Republicans and Democrats need to collaborate here so Congress can repeal this Caesar Act. Because it’s impossible these days, they’ve postponed it for another 180 days. Because they need to open the government first. Because thousands, hundreds of thousands of people, are not receiving salaries.

Because these sanctions haven’t been lifted, no one can make a lasting investment. Because they can’t see the future. Investment is like that. For example, roads will be built. Ports will be built in very poor condition.

There’s the issue of airports. They’re operational now, but they need to be modernized. There’s a lot of work to be done. There’s also the issue of mining. There’s the issue of oil extraction. There are other kinds of underground resources.

It’s not like investing in an agricultural product. These are permanent investments. Therefore, companies and governments that intend to invest want to see the future. The most important factor in this is the lifting of sanctions. In other words, no one can undertake a multi-billion-dollar investment without the lifting of sanctions. Because they’re hesitant.

But we can say that the other billion-dollar investments we mentioned are on hold for a while longer.

Statehood of Syria

Last question. The Syrian President has travelled to the US and met with the US president. He’s accompanied by the Syrian Foreign Minister and a delegation. Agreements are being signed. The image released to the press shows leaders of two different states meeting with each other and trying to reach an agreement. On the other hand, you mentioned that security problems may arise between groups in the coming period for various reasons. Certain areas of Syria are not under full control of the central government. There are different armed groups. Fighting has already begun with some of these, and fighting is anticipated with others. Your last example: civil servants’ salaries are paid by Qatar. When we look at this aspect, on one side, there’s the image of a state, while on the other, the image is different. It’s more of a political entity. What is your general assessment?

Now, when we look at the political sciences for answers, we see the following. First, there is a state. Officially, the Syrian Arab Republic exists and is a member of the United Nations. But on the other hand, there are several steps that need to be taken to build a state system, a political system. This isn’t just about Syria. Wherever a state or a political system is to be built in the world, these steps apply to them as well.

One of these, the first and indispensable, is the issue of the current administration, the administration that built the state, having sovereignty over all the lands where the state and the political system will be built. Therefore, the Damascus administration has not fully achieved this today. This is quite reasonable, because from 2011 until December 8, 2024, Bashar al-Assad also lost that.
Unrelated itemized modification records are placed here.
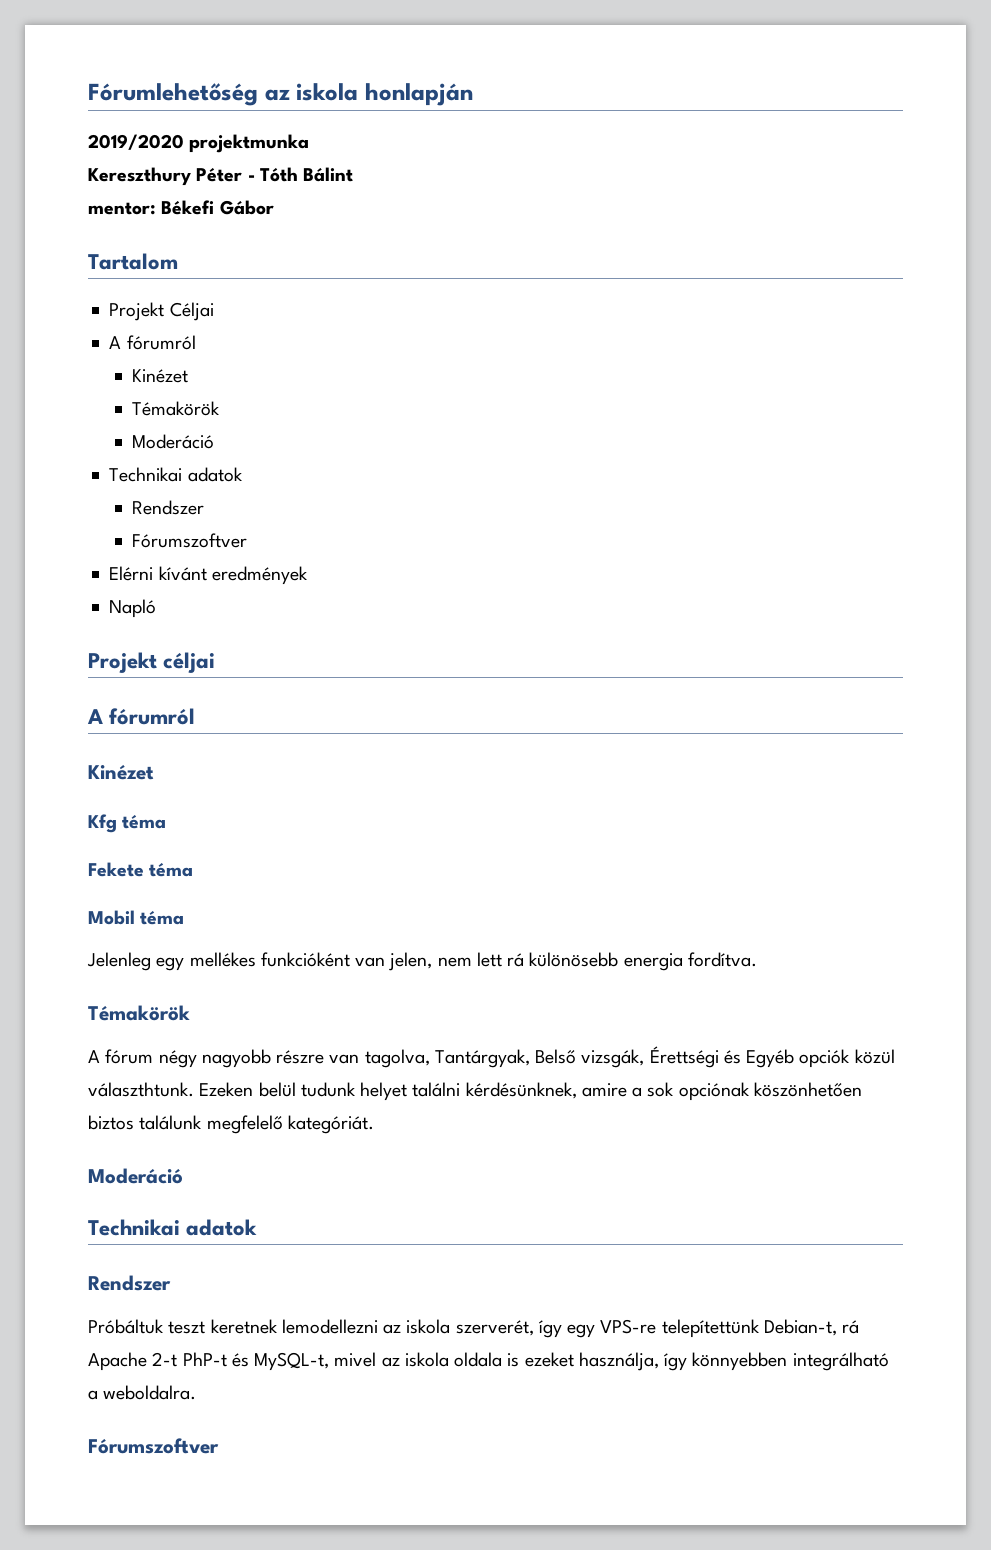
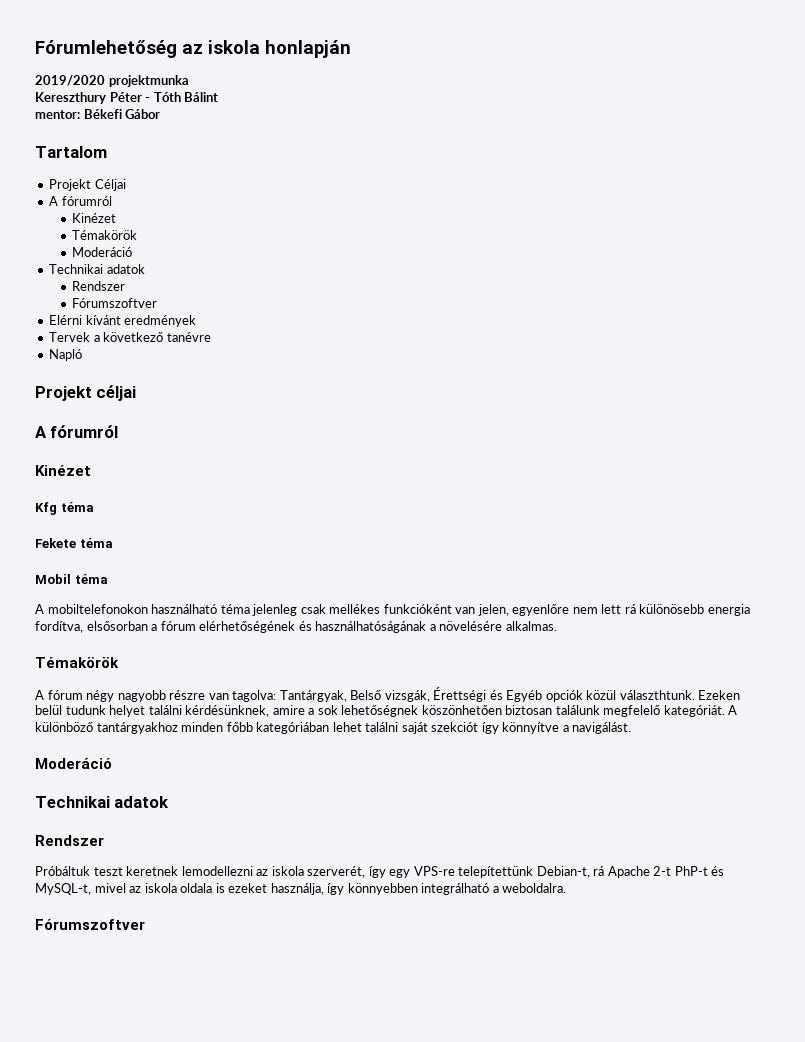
(308, 575) none -> [49,332,211,342] // Tervek a következő tanévre
[87,952,185,971] Jelenleg egy -> [35,604,326,616] A mobiltelefonokon használható téma jelenleg csak
(433, 961) none -> [512,604,570,616] egyenlőre
[687,952,757,967] fordítva. -> [35,621,557,633] fordítva, elsősorban a fórum elérhetőségének és használhatóságának a növelésére alkalmas.
[364,1049,430,1068] tagolva, -> [232,690,277,702] tagolva:
[678,1082,862,1101] [88,1115,134,1130] opciónak köszönhetően biztos -> [341,705,553,717] lehetőségnek köszönhetően biztosan
(374, 1124) none -> [728,705,738,715] [35,722,632,734] A különböző tantárgyakhoz minden főbb kategóriában lehet találni saját szekciót így könnyítve a navigálást.

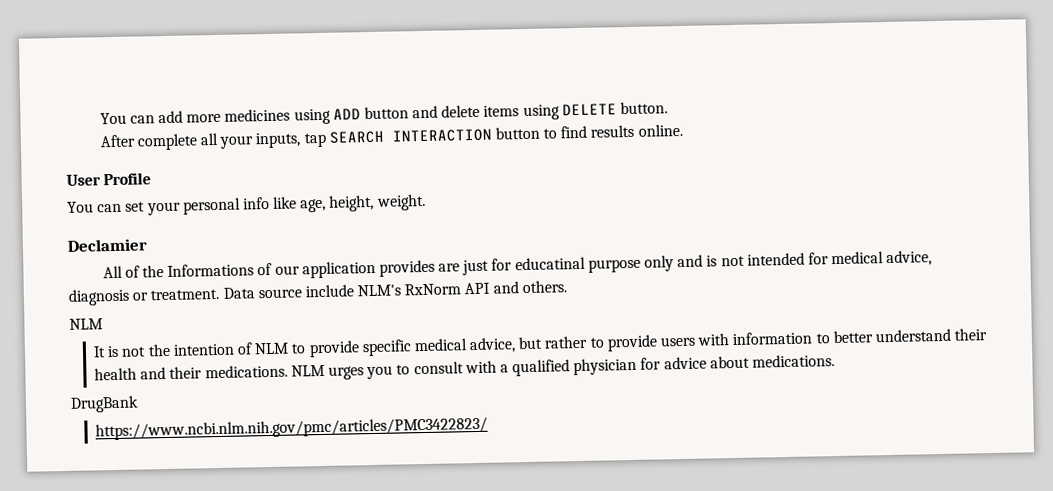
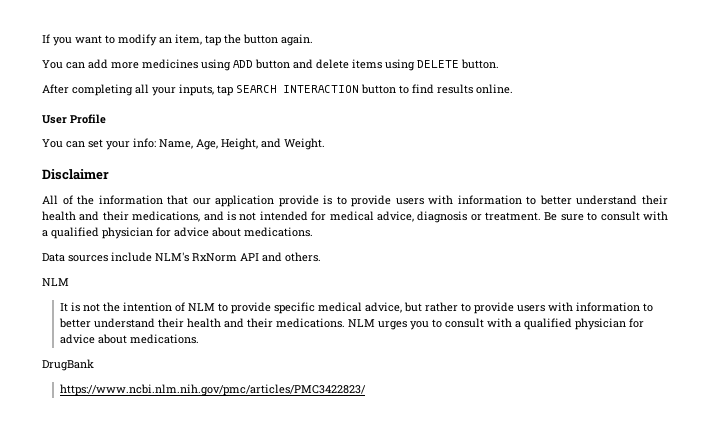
(99, 118) none -> [42,34,313,46] If you want to modify an item, tap the button again. //
[136,133,198,151] complete -> [72,84,133,96] completing
[182,193,426,215] [67,238,148,252] [102,255,674,279] personal info like age, height, weight. // Declamier // All of the Informations of our application provides are just for educatinal purpose only -> [133,138,325,150] [42,169,109,180] [42,195,668,207] [42,211,201,222] info: Name, Age, Height, and Weight. // Disclaimer // All of the information that our application provide is to provide users with information to better understand their health and their medications,
[222,287,302,299] Data source -> [544,211,669,221] [42,227,313,239] [42,253,108,262] Be sure to consult with a qualified physician for advice about medications. // Data sources

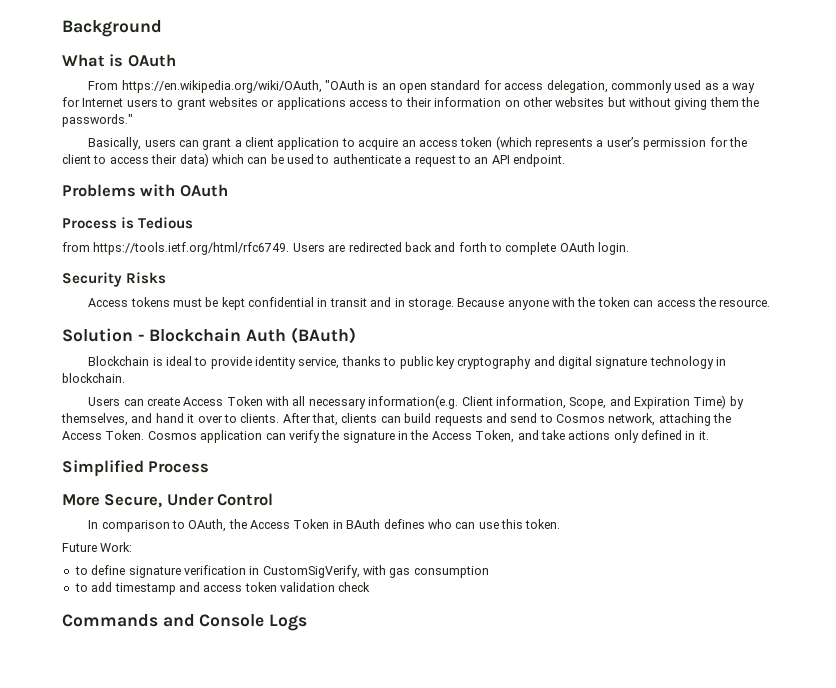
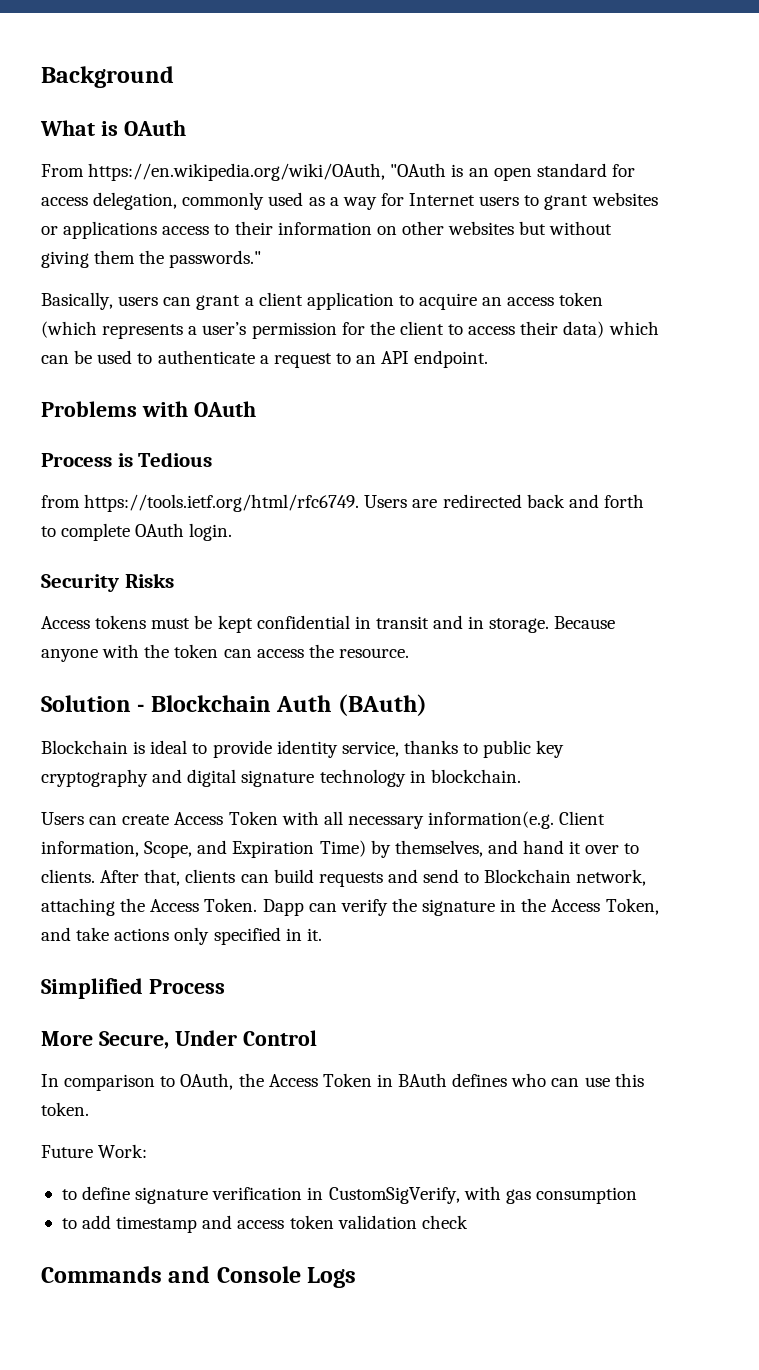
[556,414,605,423] Cosmos -> [484,869,572,883] Blockchain
[147,430,263,443] Cosmos application -> [262,899,304,916] Dapp
[641,430,682,440] defined -> [213,927,281,945] specified

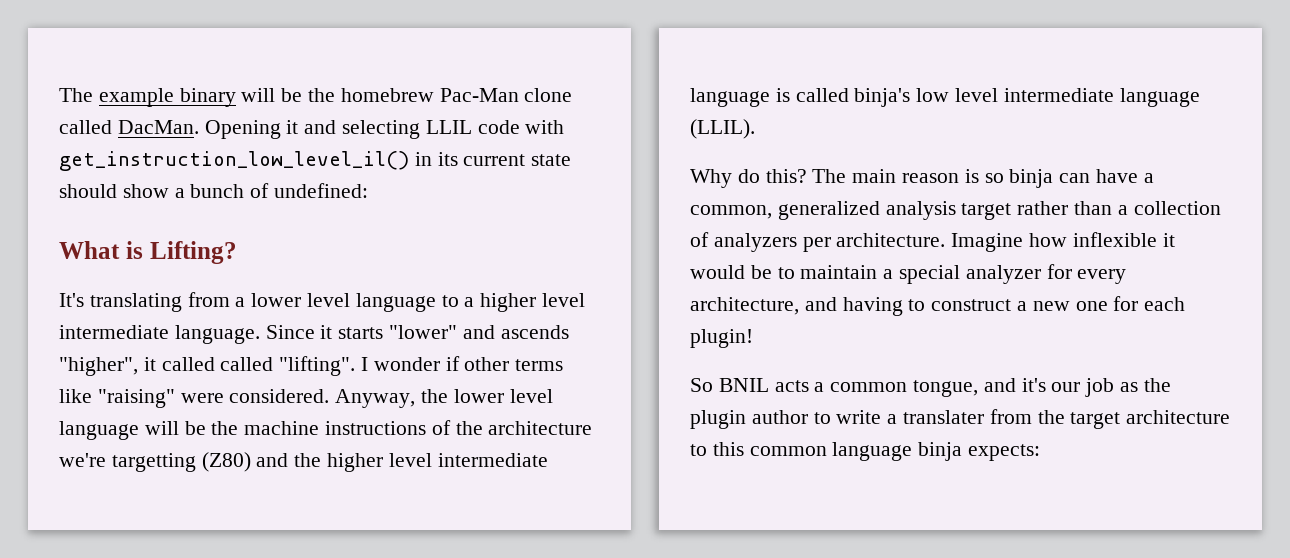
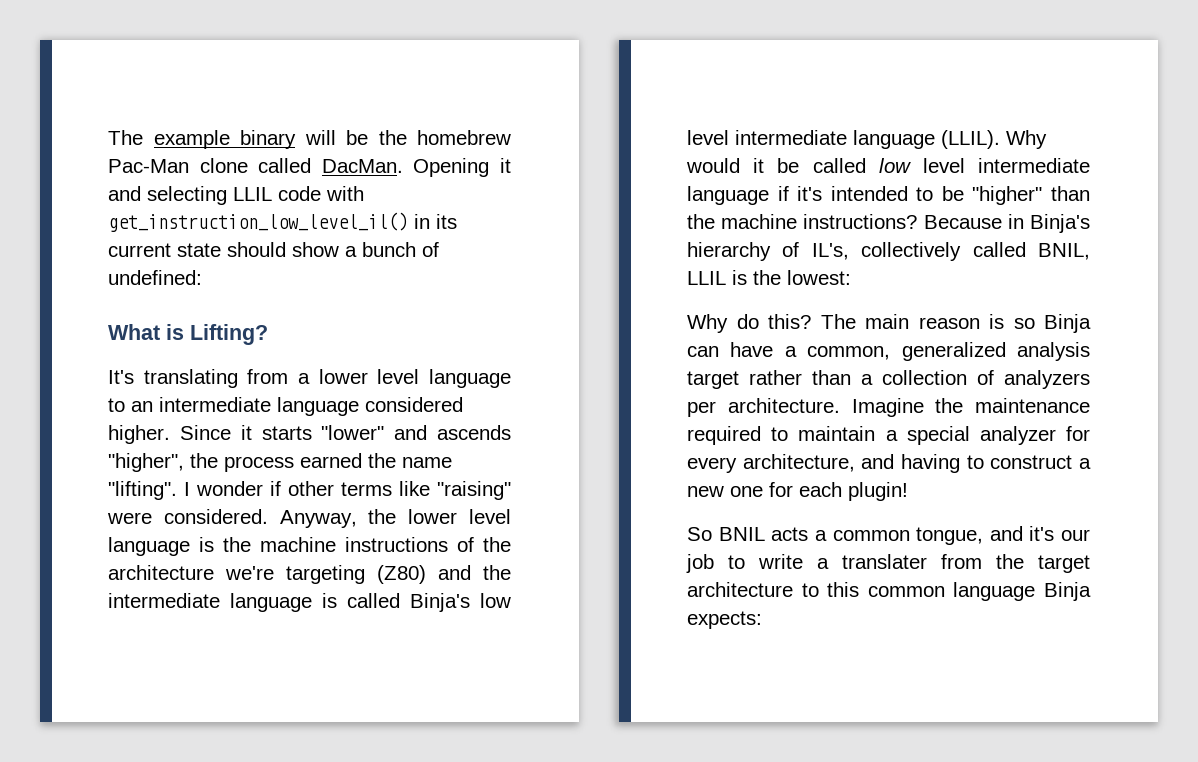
[464,293,586,312] [59,325,260,344] a higher level intermediate language. -> [131,397,463,416] [108,425,170,444] an intermediate language considered higher.
[143,357,274,371] it called called -> [190,453,452,472] the process earned the name
[144,421,206,435] will be -> [199,537,214,552] is
[111,453,196,472] targetting -> [286,565,365,584] targeting
[327,453,432,472] higher level -> (511, 572) none
[854,88,911,107] binja's -> [410,593,470,612] Binja's
(755, 129) none -> [1006,130,1047,149] [686,158,1090,173] [687,186,1090,205] [687,214,1090,233] [687,242,1090,261] [687,270,851,285] Why would it be called low level intermediate language if it's intended to be "higher" than the machine instructions? Because in Binja's hierarchy of IL's, collectively called BNIL, LLIL is the lowest:
[1009,169,1054,188] binja -> [1044,314,1091,333] Binja
[1029,232,1175,247] [690,265,772,279] how inflexible it would be -> [935,398,1090,413] [687,426,761,445] the maintenance required
[1120,378,1171,392] [690,410,808,429] as the plugin author -> (714, 563) none
[918,442,963,461] binja -> [1044,582,1091,601] Binja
And today, the new regime is in the same situation. They’re facing the same situation, but the point here is this: this is a transitional period. Because we call it the President of Syria, but the official equivalent in Syria is this; the decree states that in Syria, the President of Syria is a transitional period. Because he wasn’t elected by the people, he was chosen by groups. Therefore, every country has such a transitional period.

The most recent example of this in this region is the 1979 Iranian revolution. There, the Shah was overthrown and replaced by a new government led by Ayatollah Khomeini. However, because there was no civil war, the transition period was completed much more quickly. The constitutional vote was held a few months later.

In Syria, the devastation is immense. A major war has raged for nearly 15 years. The transition period there will take a bit longer. Similarly, the United States invaded Iraq in 2003, destroyed all state institutions, dismantled the army, and built a new system. That system, for example, still hasn’t held up today.

In this regard, there is a transition period in Syria. This transition period is defined as five years. Therefore, yes, when we look at visits, contacts, and relations, there is a state. But when we look on the ground, we cannot fully see that state. You are right. It has not fully established sovereignty over its territory, but transition periods can produce certain images like this. The important thing is to address these deficiencies quickly.